Bei Internetnutzerinnen und -nutzern im Alter von 10 bis 15 Jahren lag der Anteil bei 70 Prozent. Dagegen nahm die Anzahl der Nutzer mit zunehmenden Alter deutlich ab: bei den 25- bis 44- Jährigen lag der Anteil bei 57 Prozent, bei den 45- bis 64-Jährigen bei 33 Prozent und bei den Internetnutzern ab 65 Jahren lediglich bei 28 Prozent.

Auch Geschlechterunterschiede lassen sich feststellen. So kommunizieren Frauen über soziale Netzwerke häufiger als Männer privat, während Männer sie eher für den Beruf nutzen. Insgesamt beteiligt sich lediglich knapp jeder zehnte Internetuser aus beruflichen Gründen in sozialen Netzwerken (9 Prozent).

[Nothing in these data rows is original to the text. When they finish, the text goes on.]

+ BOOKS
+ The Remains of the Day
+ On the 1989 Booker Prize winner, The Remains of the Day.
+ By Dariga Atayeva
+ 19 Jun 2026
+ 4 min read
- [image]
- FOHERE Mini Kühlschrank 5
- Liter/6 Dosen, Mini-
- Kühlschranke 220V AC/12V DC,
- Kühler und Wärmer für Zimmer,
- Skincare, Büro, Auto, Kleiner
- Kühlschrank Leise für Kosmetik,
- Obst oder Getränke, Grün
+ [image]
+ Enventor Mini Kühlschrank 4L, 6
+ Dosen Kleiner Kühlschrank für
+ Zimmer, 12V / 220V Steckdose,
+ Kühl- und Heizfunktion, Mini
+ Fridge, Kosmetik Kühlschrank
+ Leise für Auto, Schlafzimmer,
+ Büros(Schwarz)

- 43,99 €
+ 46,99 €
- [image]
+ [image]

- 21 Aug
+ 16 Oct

Im europäischen Vergleich lag Deutschland, sowohl bei der Nutzung sozialer Netzwerke für private, als auch für berufliche Zwecke im Mittelfeld. Spitzenreiter im EU-Vergleich sind Lettland (79 Prozent) und Ungarn (76 Prozent). Bei der Nutzung für berufliche Zwecke erreichte Deutschland genau den EU-Durchschnitt von 10 Prozent. Die Niederlande (21 Prozent) und Finnland (20 Prozent) gehörten zu den europäischen Vorreitern.

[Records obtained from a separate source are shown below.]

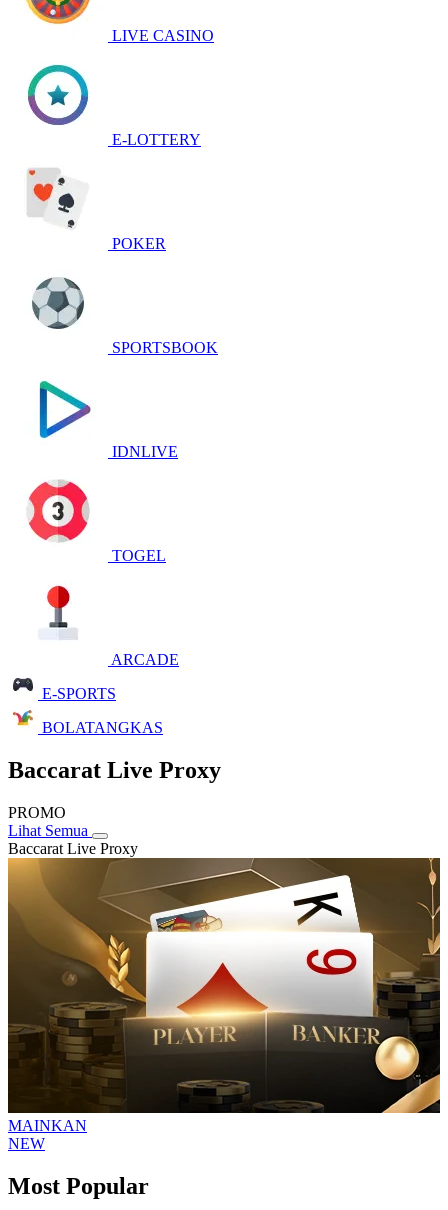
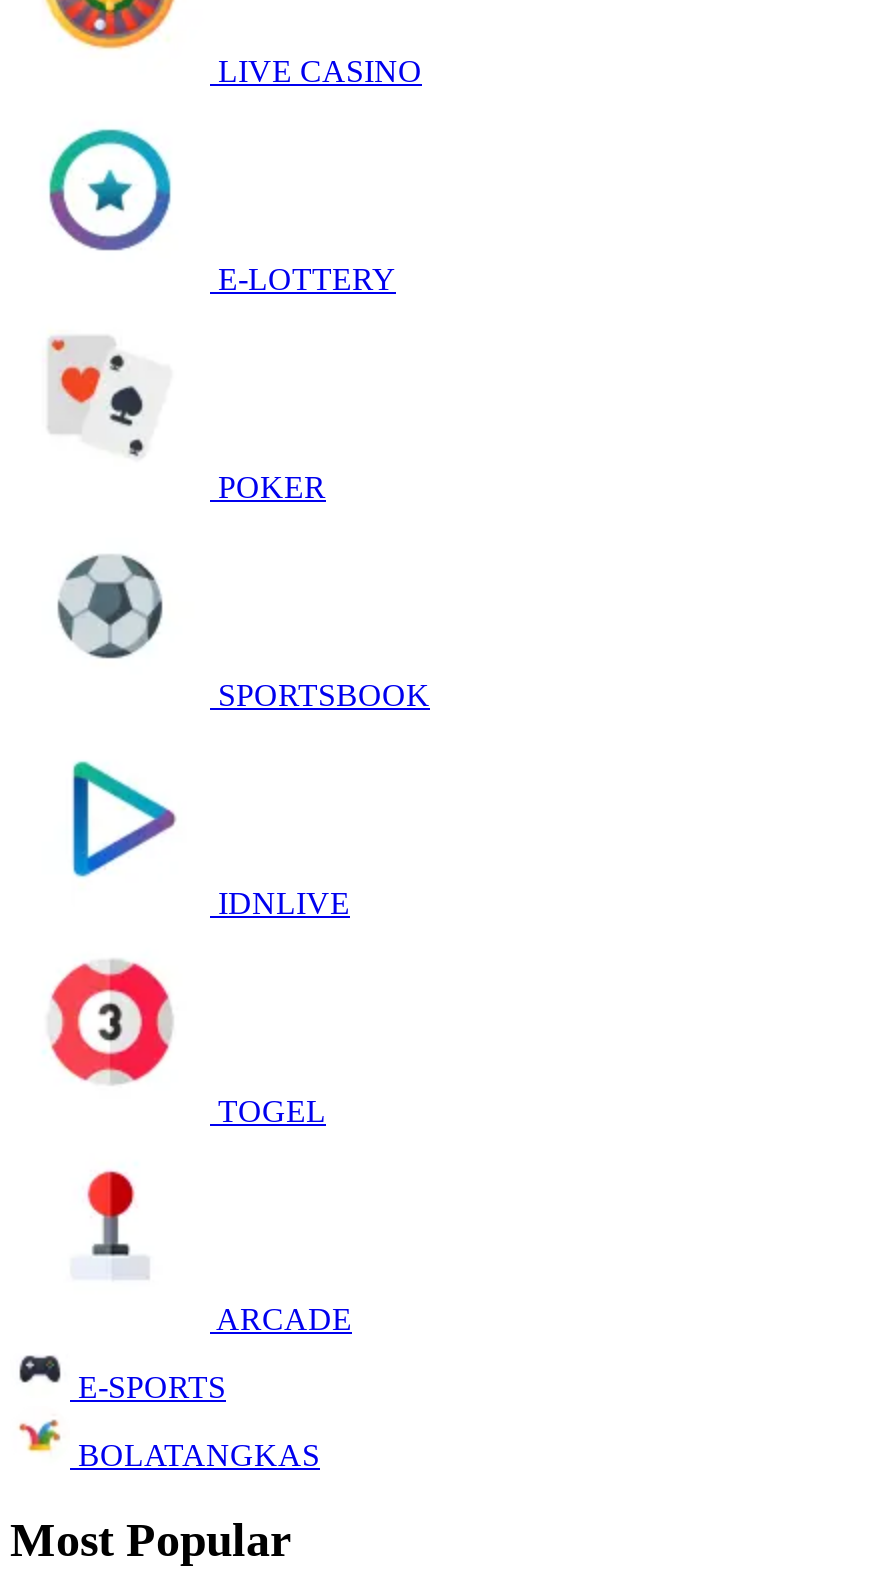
- Baccarat Live Proxy
- PROMO
- Lihat Semua
- Baccarat Live Proxy

- [image]
- MAINKAN
- NEW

In einer Studie der Initiative D21 zur Digitalen Gesellschaft ( www.digitale-gesellschaft.info) wird die Vorreiterrolle von facebook deutlich erkennbar. Denn 61 Prozent in der Gruppe der so genannten souveränen Nutzerinnen und Nutzer digitaler Medien sind auf facebook angemeldet. In Google+, das auf Platz zwei der Rangliste der am meist genutzten sozialen Netzwerke steht, sind hingegen nur 19 Prozent der digital Souveränen vertreten.

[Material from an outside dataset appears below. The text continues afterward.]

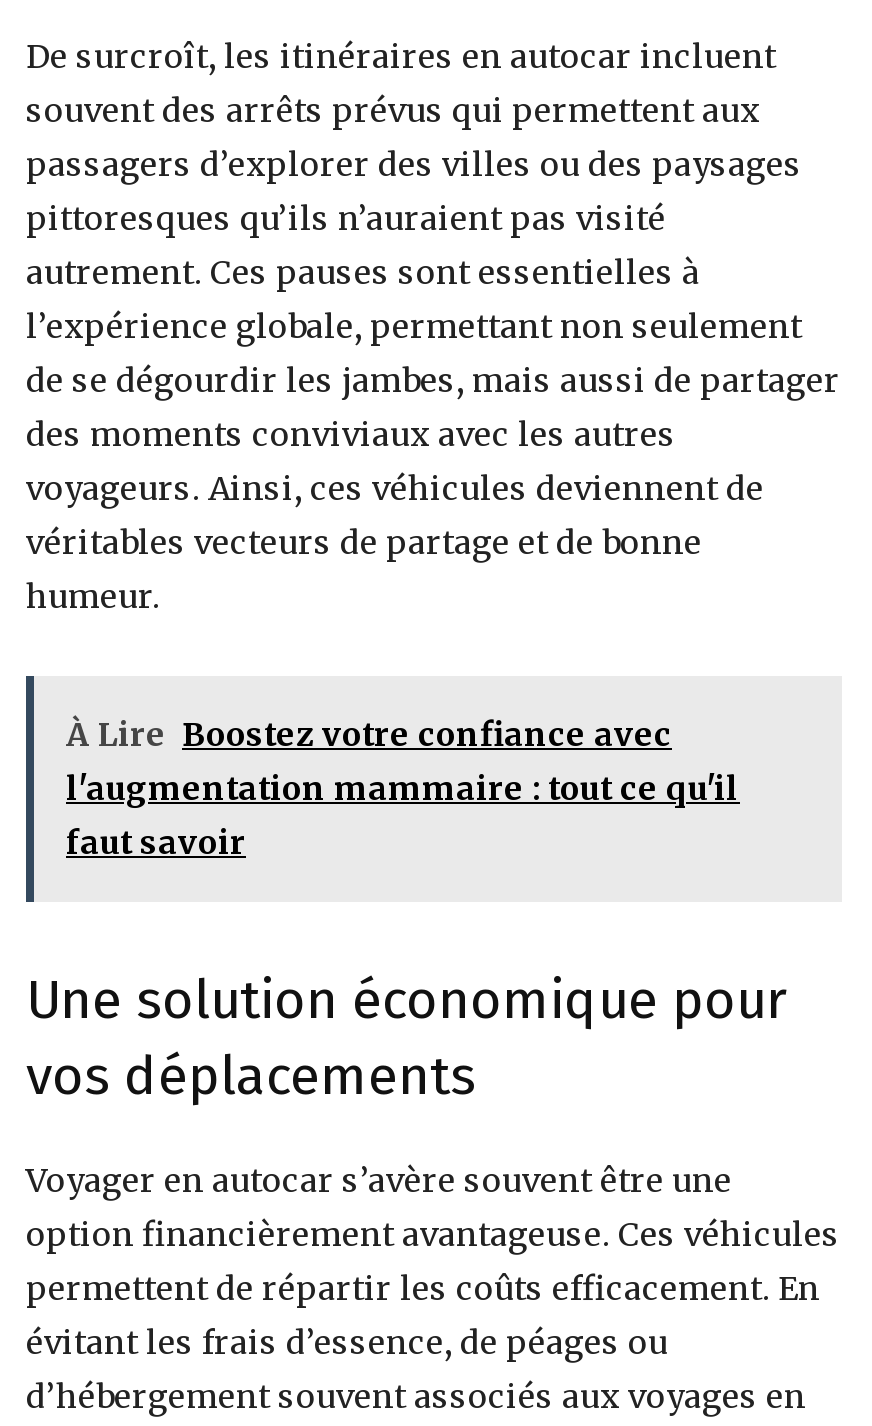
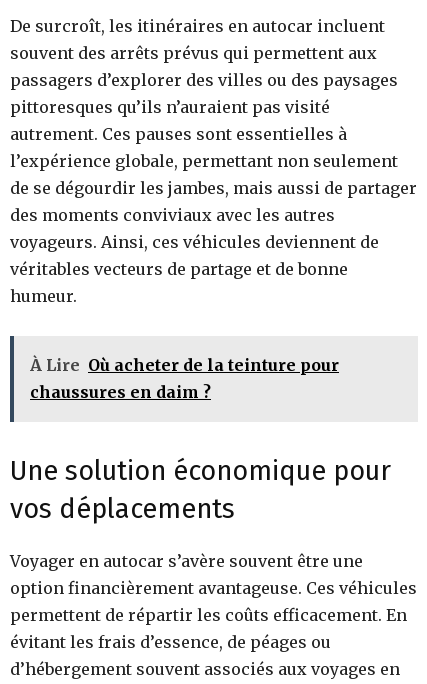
- À Lire Boostez votre confiance avec
- l'augmentation mammaire : tout ce qu'il
- faut savoir
+ À Lire Où acheter de la teinture pour
+ chaussures en daim ?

Trotz der digitalen Präsenz belegen die Zahlen der Initiative D21, dass soziale Netzwerke meist passiv genutzt werden. So geben die souveränen Internetnutzer an, sich mit 30 Prozent aktiv im Netz zu beteiligen, während sie meist (40 Prozent) passiv konsumieren. Bei den digital wenig Erreichten ist dieses Verhältnis noch extremer, hier wird mit 60 Prozent fast ausschließlich passiv am sozialen Netzwerk teilgenommen.